Canções como Mensalidade - que já estava na rede disponível para download - grudam à primeira audição. O resultado dessa, digamos, acessibilidade popular já pôde ser testado ao vivo, em shows como o que reuniu 3 mil pessoas em Santo André há duas semanas. A Turma da Pilantragem, com uma levada de shuffle, remete imediatamente à memória de Wilson Simonal, que com a biografia revisada em filme e livro, voltou a ser ouvido e comentado. Mas Motta diz que a intenção da canção é mais abrangente, "pensando em Nonato Buzar, Carlos Imperial, Regininha e, claro, Simonal como um dos membros dessa história". "É um Chris Montez em barricas de carvalho brasileiro", define o cantor, bem-humorado. "O lance todo da pilantragem era em cima de Chris Montez, com aquelas palminhas, um Burt Bacharach mais estilizado."
Na contramão da história do fim do CD, da veiculação de música avulsa, com Piquenique Motta se junta a vários compositores que lançaram ótimos álbuns em 2009 em torno de um conceito, uma boa ideia. "Estou sempre compondo coisas absolutamente diferentes. Numa mesma semana posso fazer uma valsa e um tema com uma cara pop, radiofônica. Ao longo do tempo sempre venho guardando os temas na gaveta, para ver a hora certa de colocá-los todos juntos. Comecei a fazer as maquetes pensando no novo disco, e vi que as músicas que estava com mais vontade de trabalhar e que tinha uma quantidade boa, apontava para essa direção." Tendo isso na mão, aí entra o lado de produtor de Motta, "que é absolutamente pragmático". "Claro que eu pensei que o disco tivesse uma formatação soul-funk do início ao fim."
Músico de talentos múltiplos, Motta, que assina a produção do CD, com colaboração de Silvera e Marileo, usou nas gravações diversos tipos de teclados tradicionais e virtuais. Também tocou piano, baixo, guitarra, violão, percussão, fez programação de bateria, criou efeitos e até utilizou um mellotron virtual em Compromisso, que tem participação de Kassin na guitarra sitar. "Não deixei de usar os instrumentos analógicos, eles estão todos aí misturados. Mas pela primeira vez, por influência do Silvera, passei a usar instrumentos virtuais. Ele me mostrou uma série de sons programados. Algumas coisas não têm o timbre tão legal, como clavinet, mas os strings estão fazendo muito bem", aprova o exigente Motta.
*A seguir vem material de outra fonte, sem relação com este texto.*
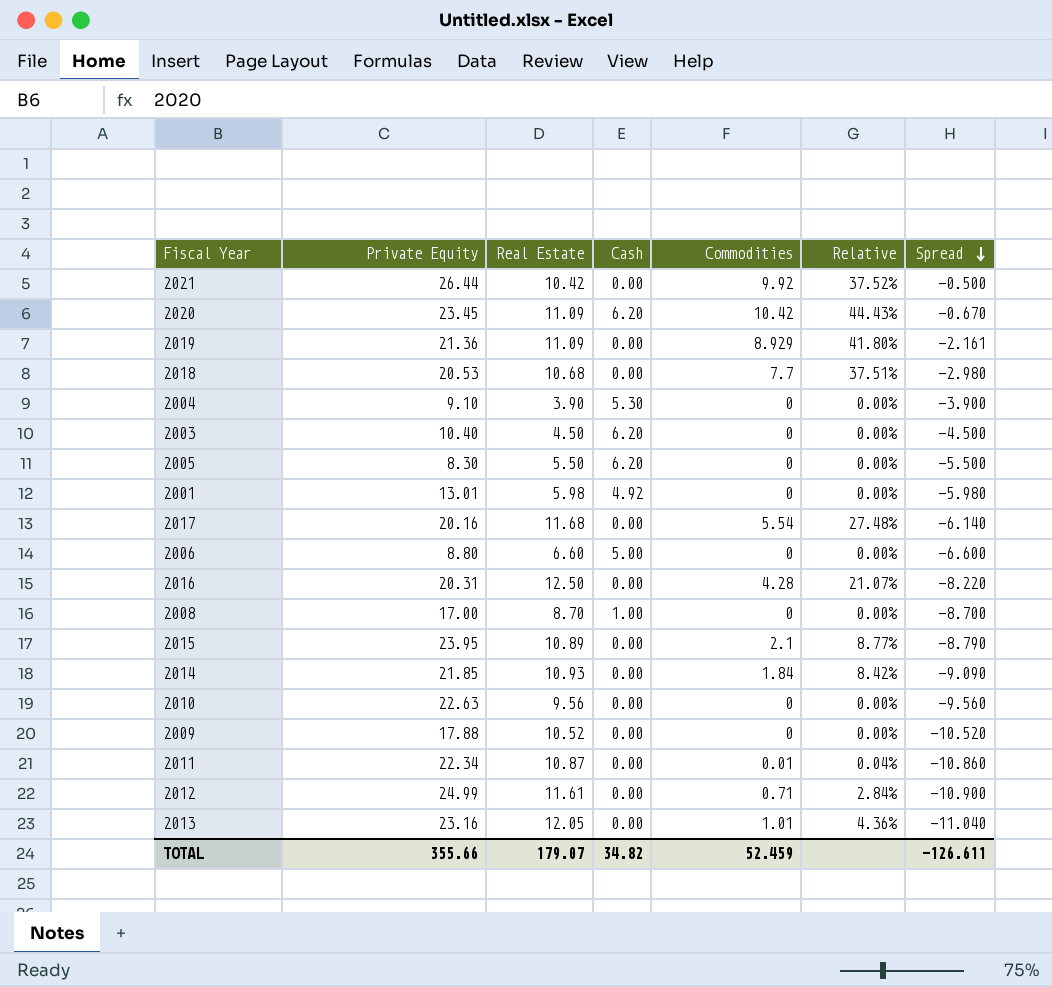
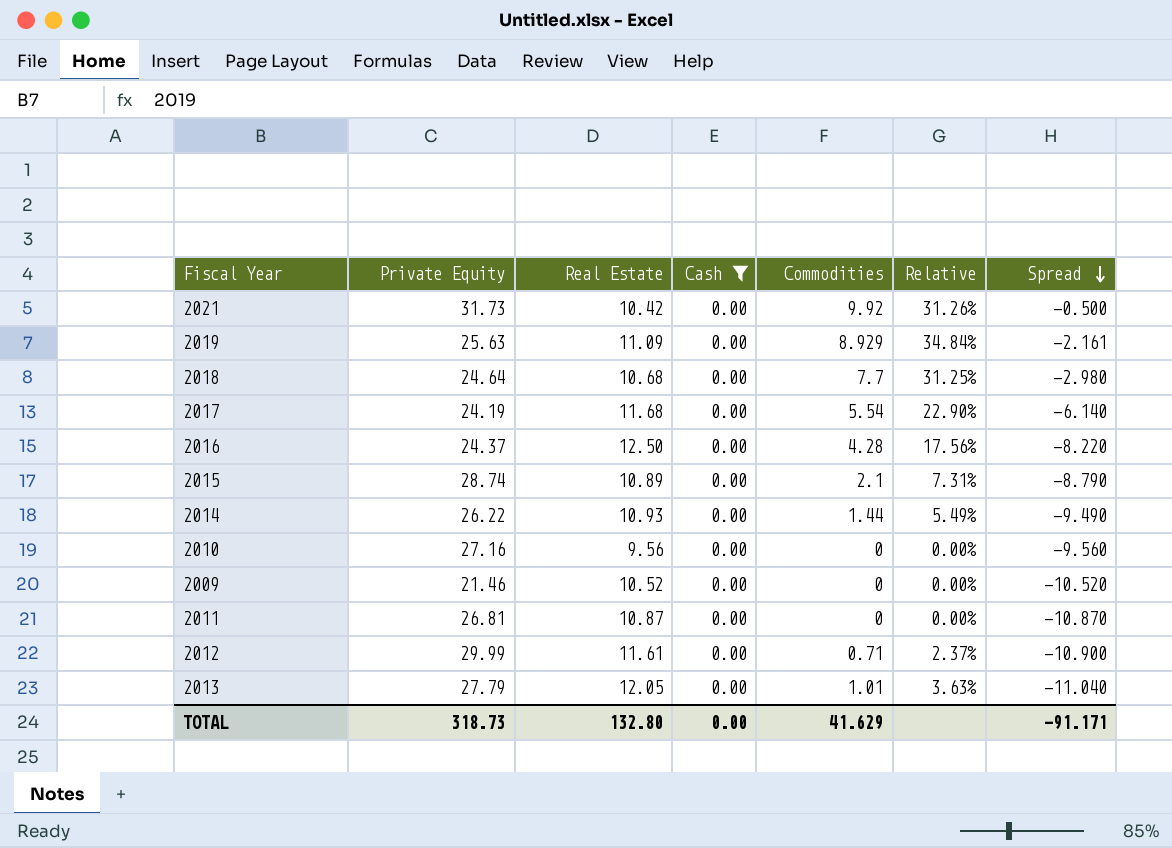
filter: none -> Cash = 0.00
2021 | Private Equity: 26.44 -> 31.73
2021 | Relative: 37.52% -> 31.26%
2019 | Private Equity: 21.36 -> 25.63
2019 | Relative: 41.80% -> 34.84%
2018 | Private Equity: 20.53 -> 24.64
2018 | Relative: 37.51% -> 31.25%
2017 | Private Equity: 20.16 -> 24.19
2017 | Relative: 27.48% -> 22.90%
2016 | Private Equity: 20.31 -> 24.37
2016 | Relative: 21.07% -> 17.56%
2015 | Private Equity: 23.95 -> 28.74
2015 | Relative: 8.77% -> 7.31%
2014 | Private Equity: 21.85 -> 26.22
2014 | Commodities: 1.84 -> 1.44
2014 | Relative: 8.42% -> 5.49%
2014 | Spread: -9.090 -> -9.490
2010 | Private Equity: 22.63 -> 27.16
2009 | Private Equity: 17.88 -> 21.46
2011 | Private Equity: 22.34 -> 26.81
2011 | Commodities: 0.01 -> 0
2011 | Relative: 0.04% -> 0.00%
2011 | Spread: -10.860 -> -10.870
2012 | Private Equity: 24.99 -> 29.99
2012 | Relative: 2.84% -> 2.37%
2013 | Private Equity: 23.16 -> 27.79
2013 | Relative: 4.36% -> 3.63%
TOTAL | Private Equity: 355.66 -> 318.73
TOTAL | Real Estate: 179.07 -> 132.80
TOTAL | Cash: 34.82 -> 0.00
TOTAL | Commodities: 52.459 -> 41.629
TOTAL | Spread: -126.611 -> -91.171

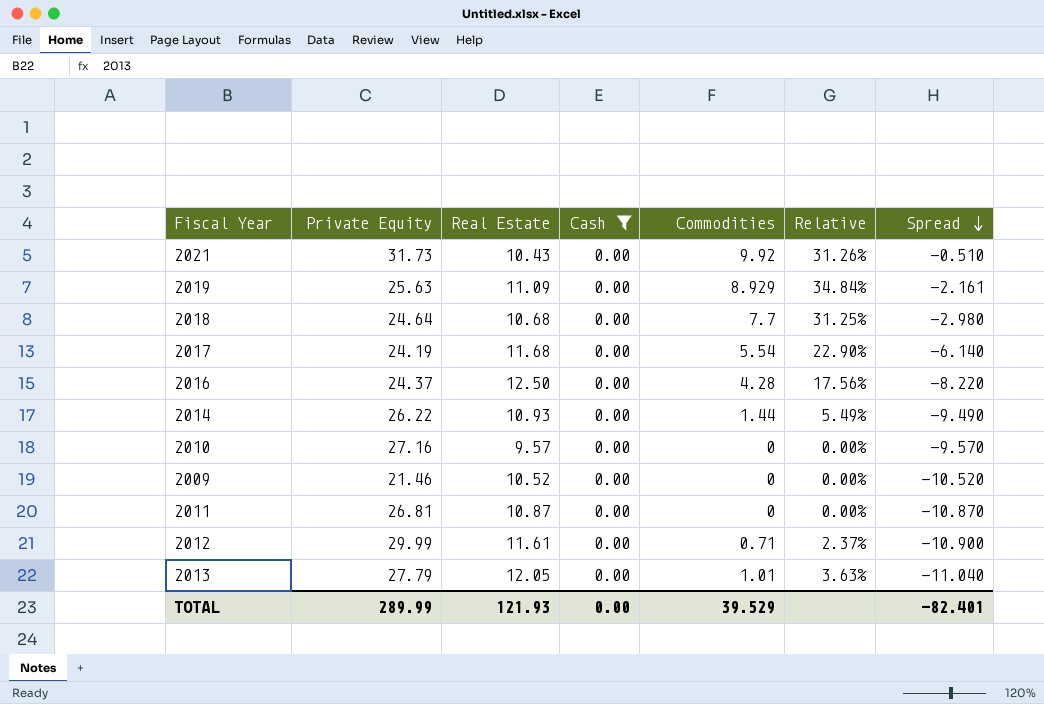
row 2015: 28.74 | 10.89 | 0.00 | 2.1 | 7.31% | -8.790 -> none
2021 | Real Estate: 10.42 -> 10.43
2021 | Spread: -0.500 -> -0.510
2010 | Real Estate: 9.56 -> 9.57
2010 | Spread: -9.560 -> -9.570
TOTAL | Private Equity: 318.73 -> 289.99
TOTAL | Real Estate: 132.80 -> 121.93
TOTAL | Commodities: 41.629 -> 39.529
TOTAL | Spread: -91.171 -> -82.401

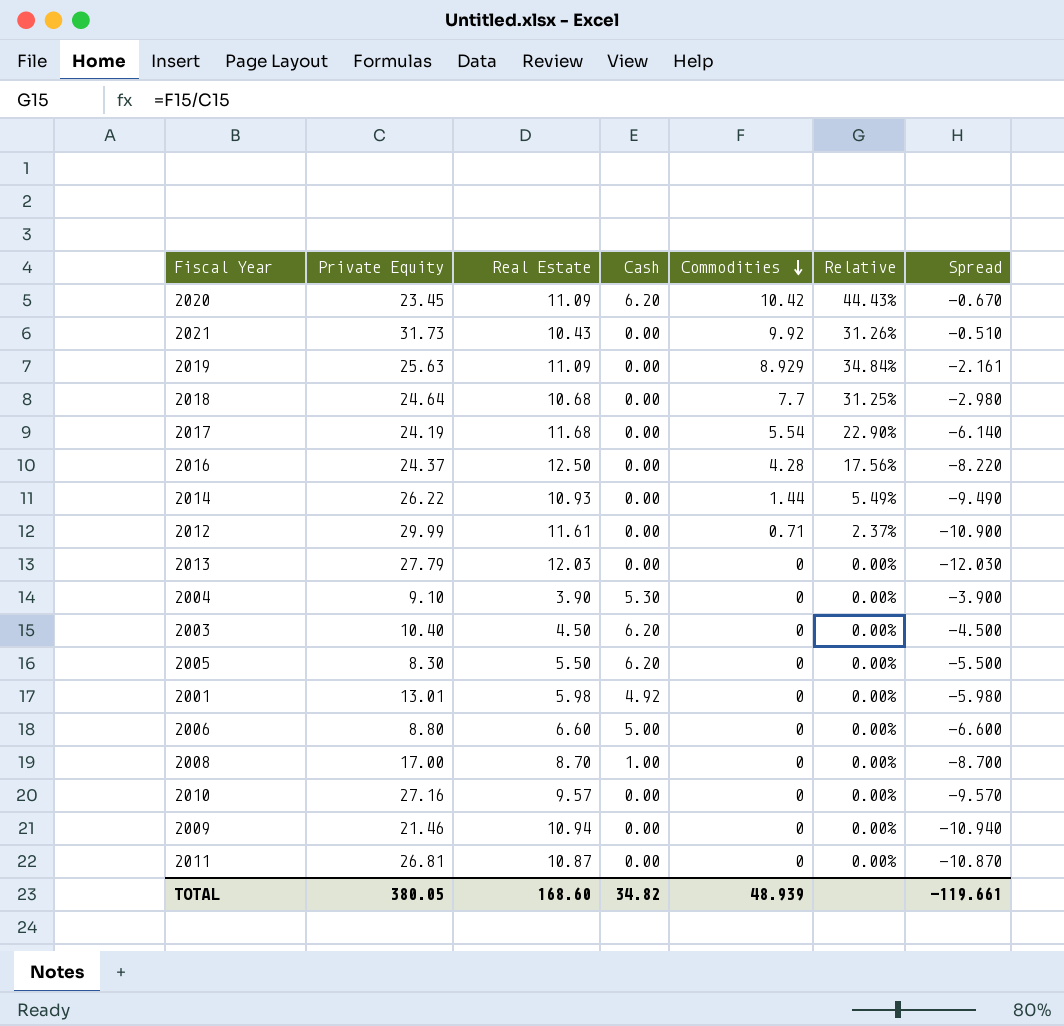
filter: Cash = 0.00 -> none
row order: Spread descending -> Commodities descending
2013 | Real Estate: 12.05 -> 12.03
2013 | Commodities: 1.01 -> 0
2013 | Relative: 3.63% -> 0.00%
2013 | Spread: -11.040 -> -12.030
2009 | Real Estate: 10.52 -> 10.94
2009 | Spread: -10.520 -> -10.940
TOTAL | Private Equity: 289.99 -> 380.05
TOTAL | Real Estate: 121.93 -> 168.60
TOTAL | Cash: 0.00 -> 34.82
TOTAL | Commodities: 39.529 -> 48.939
TOTAL | Spread: -82.401 -> -119.661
Dos músicos que tocam no CD têm maior participação Robinho Tavares (Baixo elétrico) e Renato Fonseca (teclados). Motta diz que não busca uma acuracidade "plástica" na sonoridade de seus discos, mas "a perfeição em cima do mundo acústico". Progamações e efeitos são usados "com parcimônia", o que não se vê muito hoje com os deslumbrados por tecnologia.
O que conta não é apenas ser verdadeiro. "Às vezes a pessoa pode ter verdade, mas não musicalidade." E apesar de gostar mais de ouvir discos do que ver shows, na hora de pisar no palco, tem de haver entrega. "Há uma visceralidade diferente do disco, tem até um editorial jazzístico de leve." O CD deve ganhar edição em vinil - e o show em São Paulo não tem data prevista.